## AIM OF THE TASK
From the line containing "[71,515,119,526] attack's ->" down to the last line of the records below, give every line again without any change.

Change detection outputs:
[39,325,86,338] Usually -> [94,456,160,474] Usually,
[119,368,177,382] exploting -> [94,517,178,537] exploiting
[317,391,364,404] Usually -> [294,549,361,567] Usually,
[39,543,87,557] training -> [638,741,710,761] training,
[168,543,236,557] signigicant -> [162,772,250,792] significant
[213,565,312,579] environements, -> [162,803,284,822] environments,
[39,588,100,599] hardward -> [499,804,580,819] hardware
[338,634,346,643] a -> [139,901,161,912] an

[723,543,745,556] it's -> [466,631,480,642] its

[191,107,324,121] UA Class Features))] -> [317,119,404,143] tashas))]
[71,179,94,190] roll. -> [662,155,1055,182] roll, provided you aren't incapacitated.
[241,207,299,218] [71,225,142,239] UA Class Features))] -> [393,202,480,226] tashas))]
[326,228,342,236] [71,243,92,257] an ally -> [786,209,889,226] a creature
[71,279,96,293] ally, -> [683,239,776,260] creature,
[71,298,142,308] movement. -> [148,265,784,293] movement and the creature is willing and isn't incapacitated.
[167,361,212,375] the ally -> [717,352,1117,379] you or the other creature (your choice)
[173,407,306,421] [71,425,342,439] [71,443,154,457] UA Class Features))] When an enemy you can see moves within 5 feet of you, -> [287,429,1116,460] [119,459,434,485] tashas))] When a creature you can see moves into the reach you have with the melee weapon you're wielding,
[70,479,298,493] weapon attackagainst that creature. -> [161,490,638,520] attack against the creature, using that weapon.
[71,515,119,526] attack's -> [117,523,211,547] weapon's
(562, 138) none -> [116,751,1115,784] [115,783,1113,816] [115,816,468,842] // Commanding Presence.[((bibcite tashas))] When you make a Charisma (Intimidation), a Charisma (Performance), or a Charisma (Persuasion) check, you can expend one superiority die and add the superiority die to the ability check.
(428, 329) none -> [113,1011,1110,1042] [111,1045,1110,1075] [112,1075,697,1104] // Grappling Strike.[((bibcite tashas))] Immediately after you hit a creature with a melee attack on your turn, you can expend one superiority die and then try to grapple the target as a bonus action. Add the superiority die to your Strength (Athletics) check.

## ANSWER TO THE PROBLEM
[71,515,119,526] attack's -> [117,523,211,547] weapon's
(562, 138) none -> [116,751,1115,784] [115,783,1113,816] [115,816,468,842] // Commanding Presence.[((bibcite tashas))] When you make a Charisma (Intimidation), a Charisma (Performance), or a Charisma (Persuasion) check, you can expend one superiority die and add the superiority die to the ability check.
(428, 329) none -> [113,1011,1110,1042] [111,1045,1110,1075] [112,1075,697,1104] // Grappling Strike.[((bibcite tashas))] Immediately after you hit a creature with a melee attack on your turn, you can expend one superiority die and then try to grapple the target as a bonus action. Add the superiority die to your Strength (Athletics) check.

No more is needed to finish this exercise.